3 Easy Steps to Get Started With Machine Learning: Understand the Concept and Implement Linear Regression in Python

What will we cover in this article?

  • What is Machine Learning and how it can help you?
  • How does Machine Learning work?
  • A first example of Linear Regression in Python

Step 1: How can Machine Learning help you?

Machine Learning is a hot topic these days and it is easy to get confused when people talk about it. But what is Machine Learning and how can it you?

I found the following explanation quite good.

Classical vs modern (No machine learning vs machine learning) approach to predictions.
Classical vs modern (No machine learning vs machine learning) approach to predictions.

In the classical computing model every thing is programmed into the algorithms. This has the limitation that all decision logic need to be understood before usage. And if things change, we need to modify the program.
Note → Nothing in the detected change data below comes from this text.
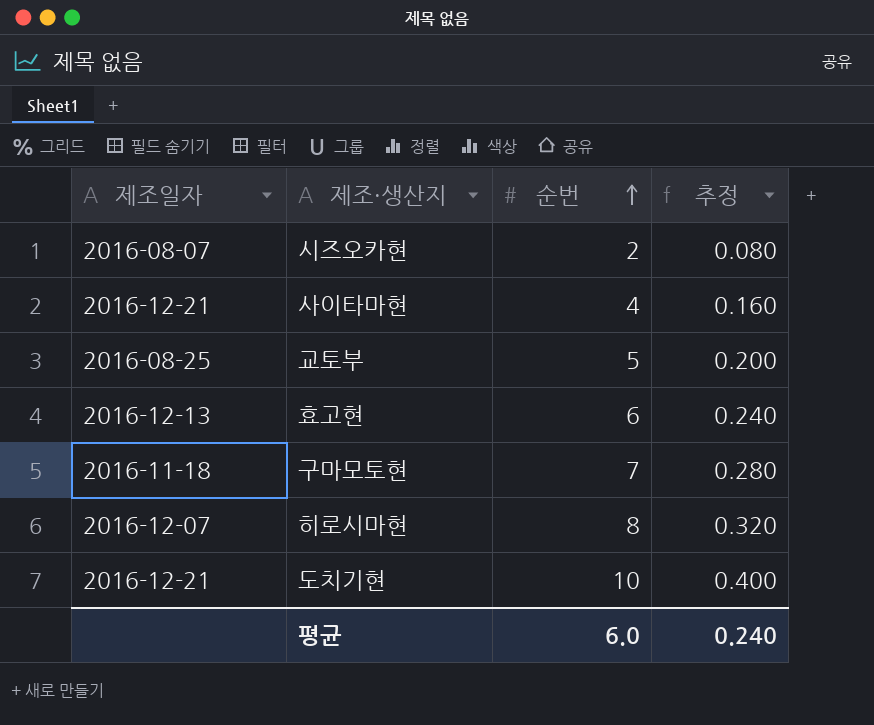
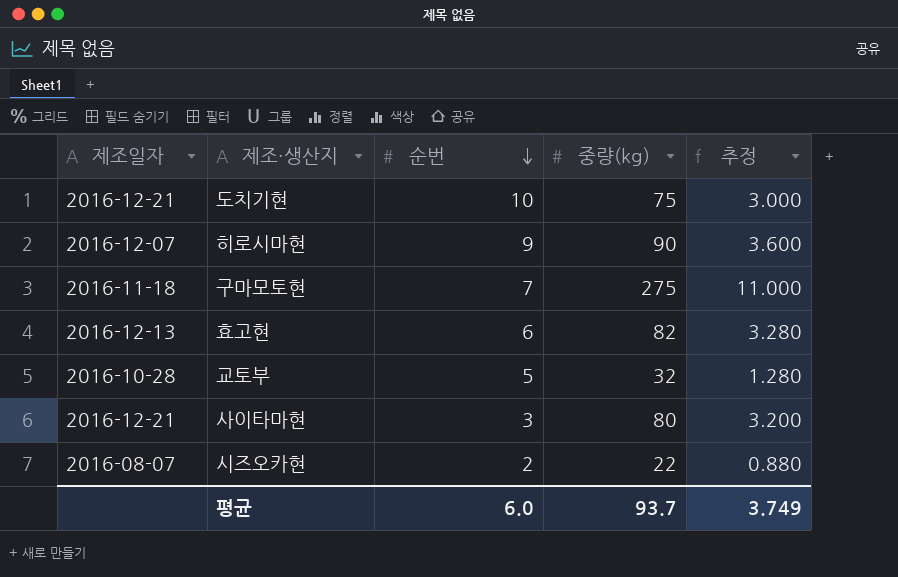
row order: 순번 ascending -> 순번 descending
column 중량(kg) | position: none -> 4
column 추정 | formula: [순번] * 0.04 -> [중량(kg)] * 0.04
히로시마현 | 순번: 8 -> 9
교토부 | 제조일자: 2016-08-25 -> 2016-10-28
사이타마현 | 순번: 4 -> 3
평균 | 추정: 0.240 -> 3.749

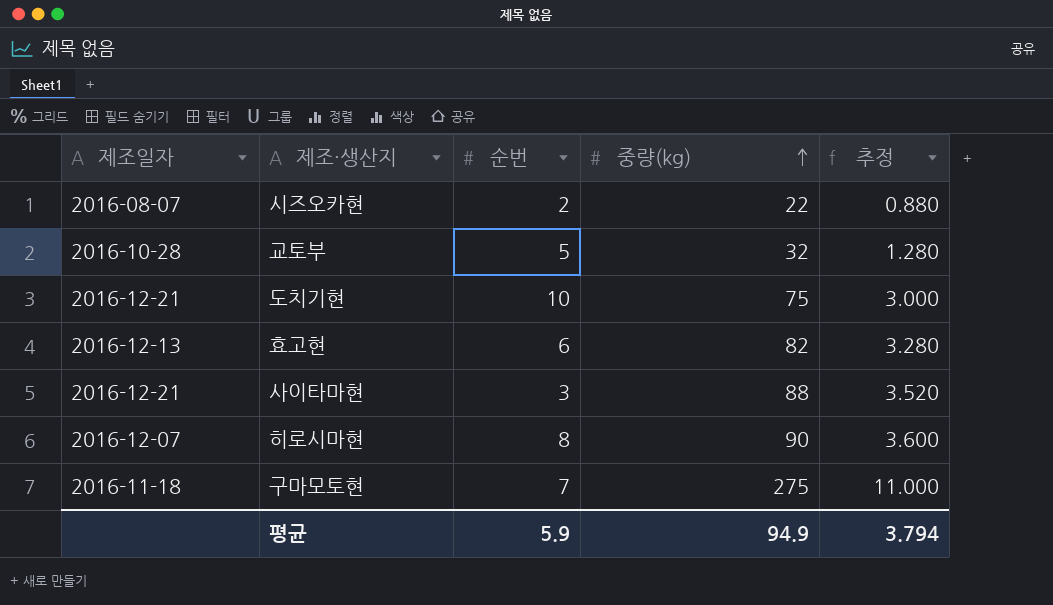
row order: 순번 descending -> 중량(kg) ascending
사이타마현 | 중량(kg): 80 -> 88
사이타마현 | 추정: 3.200 -> 3.520
히로시마현 | 순번: 9 -> 8
평균 | 순번: 6.0 -> 5.9
평균 | 중량(kg): 93.7 -> 94.9
평균 | 추정: 3.749 -> 3.794

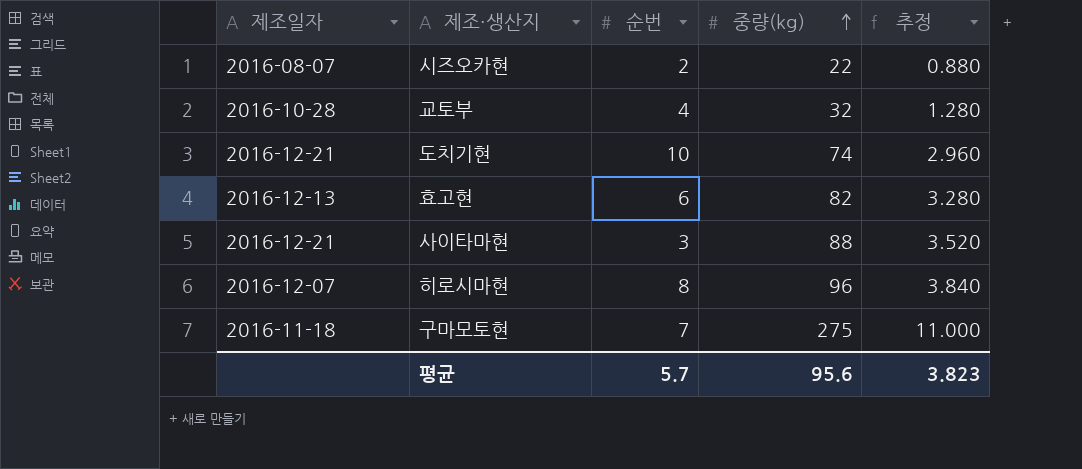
교토부 | 순번: 5 -> 4
도치기현 | 중량(kg): 75 -> 74
도치기현 | 추정: 3.000 -> 2.960
히로시마현 | 중량(kg): 90 -> 96
히로시마현 | 추정: 3.600 -> 3.840
평균 | 순번: 5.9 -> 5.7
평균 | 중량(kg): 94.9 -> 95.6
평균 | 추정: 3.794 -> 3.823

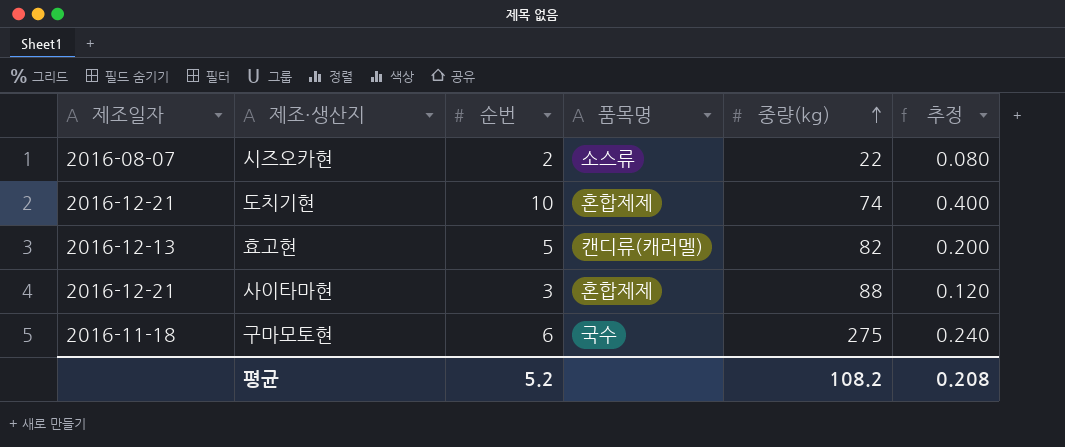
column 품목명 | position: none -> 4
column 추정 | formula: [중량(kg)] * 0.04 -> [순번] * 0.04
row 교토부: 2016-10-28 | 4 | 32 | 1.280 -> none
row 히로시마현: 2016-12-07 | 8 | 96 | 3.840 -> none
효고현 | 순번: 6 -> 5
구마모토현 | 순번: 7 -> 6
평균 | 순번: 5.7 -> 5.2
평균 | 중량(kg): 95.6 -> 108.2
평균 | 추정: 3.823 -> 0.208

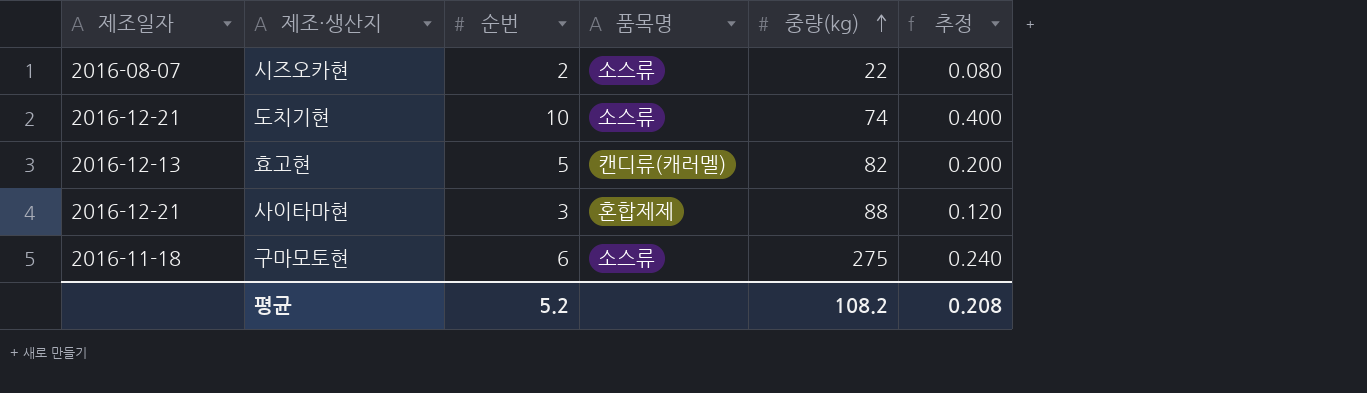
도치기현 | 품목명: 혼합제제 -> 소스류
구마모토현 | 품목명: 국수 -> 소스류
With the modern computing model (Machine Learning) this paradigm is changes. We feed the algorithms with data, and based on that data, we do the decisions in the program.

While this can seem abstract, this is a big change in thinking programming. Machine Learning has helped computers to have solutions to problems like:

  • Improved search engine results.
  • Voice recognition.
  • Number plate recognition.
  • Categorisation of pictures.
  • …and the list goes on.

Step 2: How does Machine Learning work?

I’m glad you asked. I was wondering about that myself.

On a high level you can divide Machine Learning into two phases.

  • Phase 1: Learning
  • Phase 2: Prediction

The Learning phase is divided into steps.

Machine Learning: The Learning Phase: Training data, Pre-processing, Learning, Testing
Machine Learning: The Learning Phase: Training data, Pre-processing, Learning, Testing

It all starts with a training set (training data). This data set should represent the type of data that the Machine Learn model should be used to predict from in Phase 2 (predction).

The pre-processing step is about cleaning up data. While the Machine Learning is awesome, it cannot figure out what good data looks like. You need to do the cleaning as well as transforming data into a desired format.

Then for the magic, the learning step. There are three main paradigms in machine learning.

  • Supervised: where you tell the algorithm what categories each data item is in. Each data item from the training set is tagged with the right answer.
  • Unsupervised: is when the learning algorithm is not told what to do with it and it should make the structure itself.
  • Reinforcement: teaches the machine to think for itself based on past action rewards.

Finally, the testing is done to see if the model is good. The training data was divided into a test set and training set. The test set is used to see if the model can predict from it. If not, a new model might be necessary.

After that the Prediction Phase begins.

How Machine Learning predicts new data.
How Machine Learning predicts new data.

When the model has been created it will be used to predict based on it from new data.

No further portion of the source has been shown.